Journalist Zapata debuts with an illuminating survey of how America's most pressing social issues have been handled by other countries. Drawing on more than a decade spent reporting around the world, Zapata explains how seemingly impossible goals for Americans--including affordable housing and childcare, quality education, and sustainable postretirement incomes for the elderly--have been tackled successfully elsewhere. Examples include the U.K.'s free national healthcare service, Portugal's adoption of an innovative new approach to addiction that deals with users solely via the public health system rather than the criminal justice one, and Singapore's nearly universal offering of public housing to its citizens (though Zapata explains that such policies do not help the city's "invisible" populations of migrants). Zapata focuses on the technical details of these systems, giving precise explanations of how they work in practice, as a primer for how they could work in America. Her reporting is colorful and impressive in its scope--later chapters delve into such lesser-known examples as Costa Rica's successful fight to preserve biodiversity from the coffee industry by inventing sustainable new farming practices. The result is a fascinating and inspiring glimpse of how rational governance operates. (Feb.)

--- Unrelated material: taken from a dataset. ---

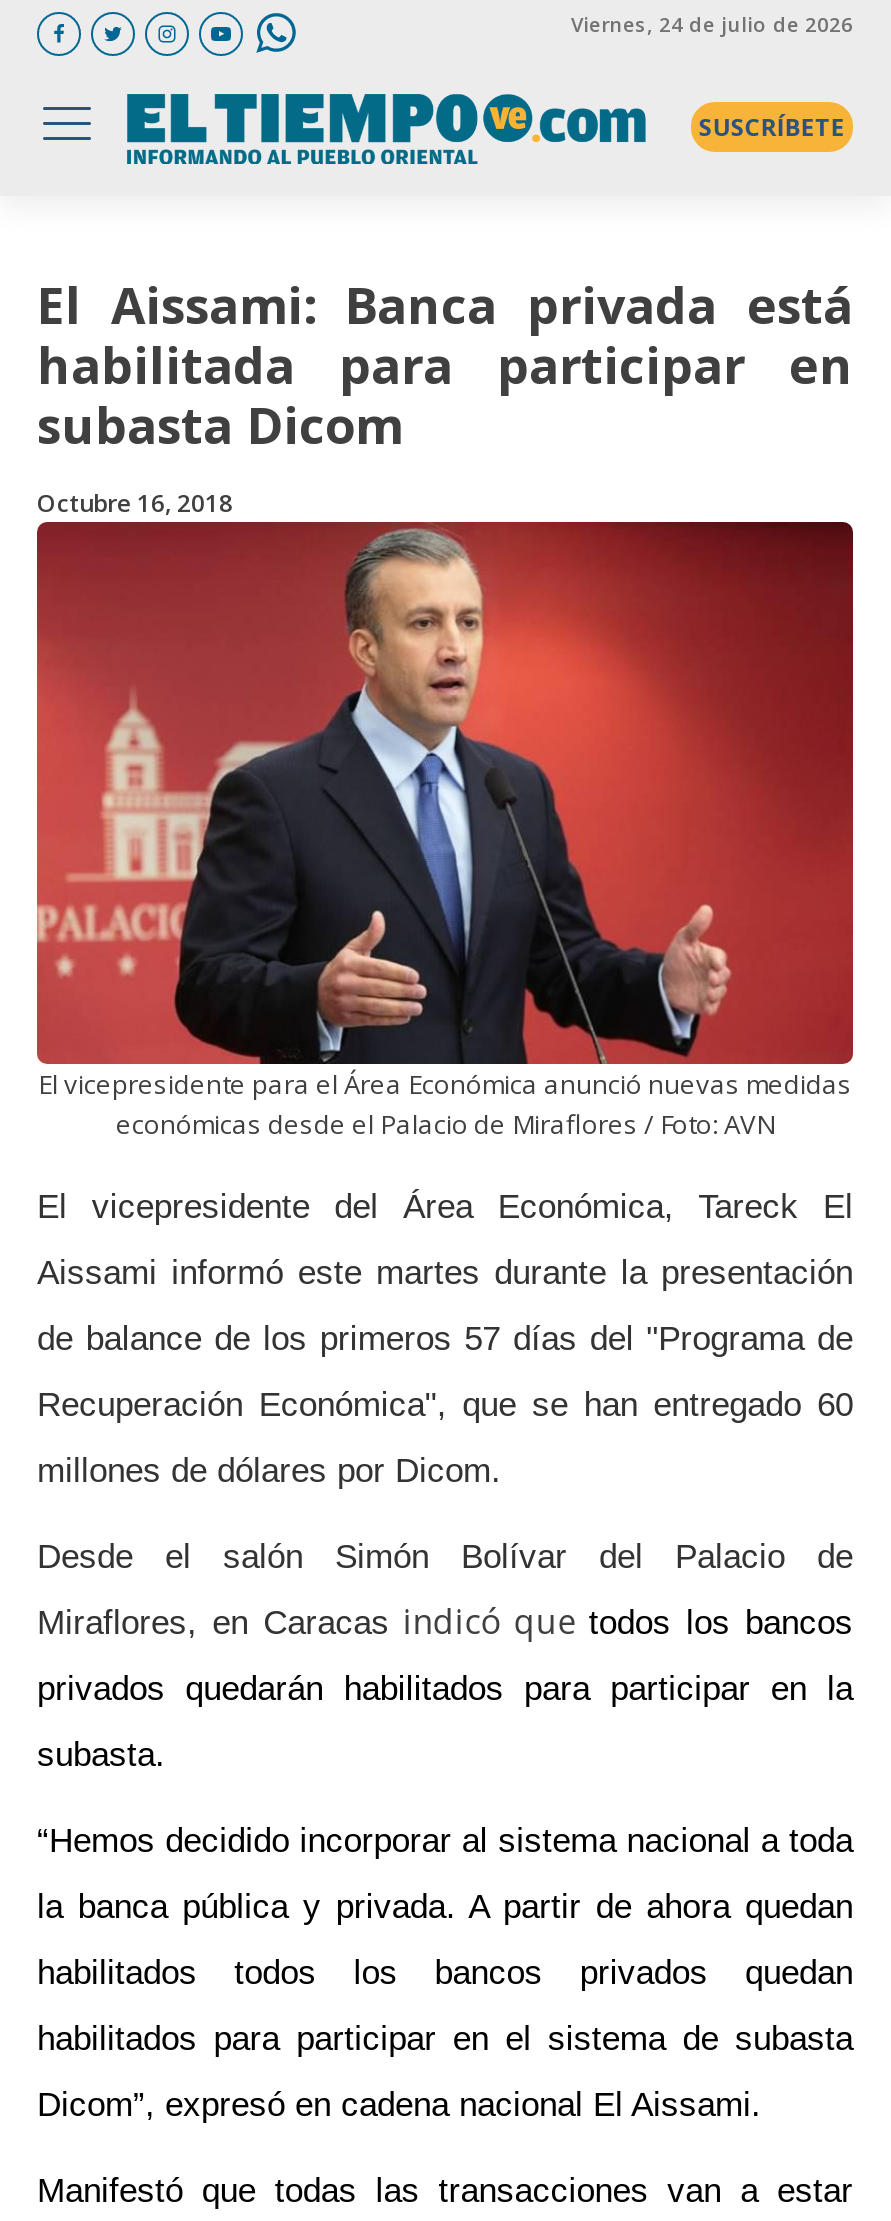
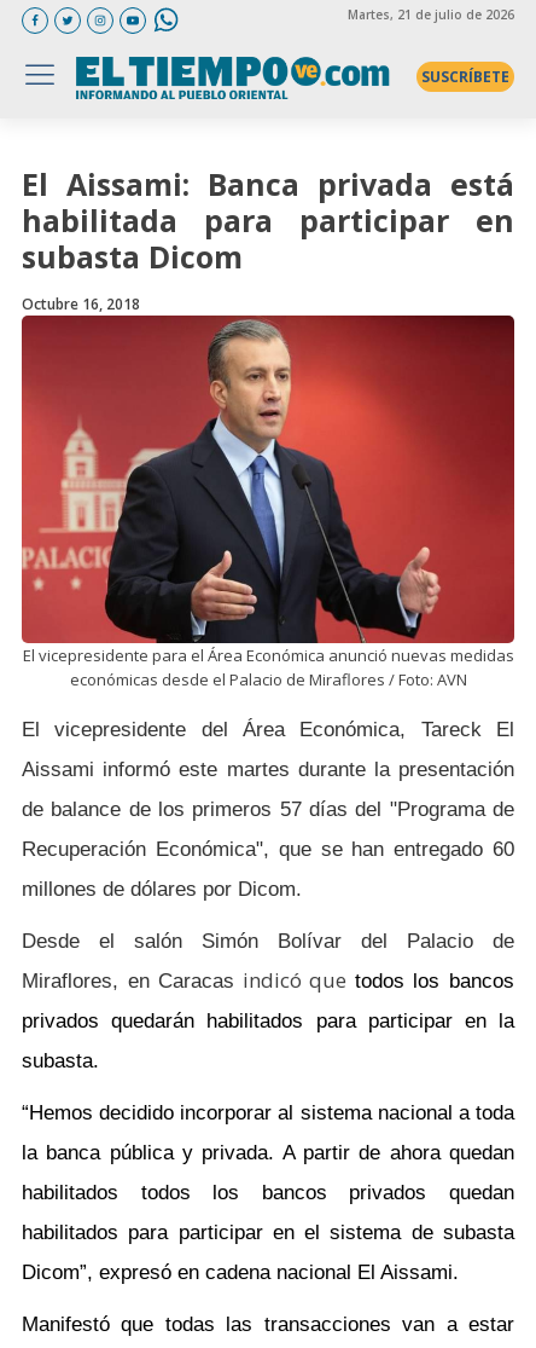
[571,9,853,37] Viernes, 24 de julio de 2026 -> [348,5,514,22] Martes, 21 de julio de 2026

(c) Copyright PWxyz, LLC. All rights reserved
Review by Library Journal Review

This distinctive book looks to other countries for solutions to social and environmental problems in the United States. Award-winning journalist Zapata traveled to every continent except Antarctica to examine how other national government policies changed the lives of their citizens for the better. Her book offers examples of successful policies she encountered that could be adapted in the U.S. Chapters cover the health care system in the United Kingdom, family leave in Norway, affordable public housing in Singapore, universal public schooling in Finland, the drug policy in Portugal, accessible internet for all in Estonia, renewable energy in Uruguay, a biodiversity law in Costa Rica, and universal pensions in New Zealand. Within each chapter, Zapata examines the history of the policy and its current form and draws a comparison with the United States. By acknowledging challenges and still offering solutions, this book ends on a hopeful note that positive change is possible. VERDICT This book is recommended and appropriate for libraries supporting students and general readers interested in exploring governmental policies from abroad that could work in the U.S.--Karen Bordonaro

(c) Copyright Library Journals LLC, a wholly owned subsidiary of Media Source, Inc. No redistribution permitted.
Review by Kirkus Book Review

A tour of progressive countries and their solutions to problems of social issues such as education and health care. An American resident in Europe, Hakimi Zapata tours the world to analyze the ways in which developed nations have enacted programs leading to progress in meeting social needs. "I became convinced that as we fight for a more equitable and sustainable existence," she writes, "progressives need to arm themselves with tried-and-tested ideas that provide clear inspiration for our own policies." In recent memory, she notes by way of example, health care in Britain was a congeries of charity hospitals, rural clinics, and private practices that confined good medical care to those who could afford it, leaving the rest to fend for themselves, very much like America today. Reforms enacted by social activists and strong political leadership led to the national program that, despite the cries of right-wing critics, actually works quite well: As Hakimi Zapata notes, her out-of-pocket payments have been confined to a few vaccinations not covered by national insurance for travel abroad. One such country a couple of generations ago was Singapore, where every citizen has access to housing--and, more, to homeownership, a stake in the game. Norway, once a highly conservative society, leads the world in social programs that include evenly shared, subsidized parenting duties, "a more equal division of family responsibilities in both the short and long term." Hakimi Zapata does note that bureaucracies attached to these programs can sometimes be cumbersome and difficult to negotiate, but the outcomes are unmistakable: Finland leads the world in education--"our only treasure," one administrator says. As for the United States? "America is not working for the majority of us," Hakimi Zapata writes. "Instead it's working for a tiny superrich minority that amassed its wealth on the back of our collective labor--and our collective impoverishment." Full of lessons for American activists on how to bring enhanced social welfare programs into reality, despite the odds. Copyright (c) Kirkus Reviews, used with permission.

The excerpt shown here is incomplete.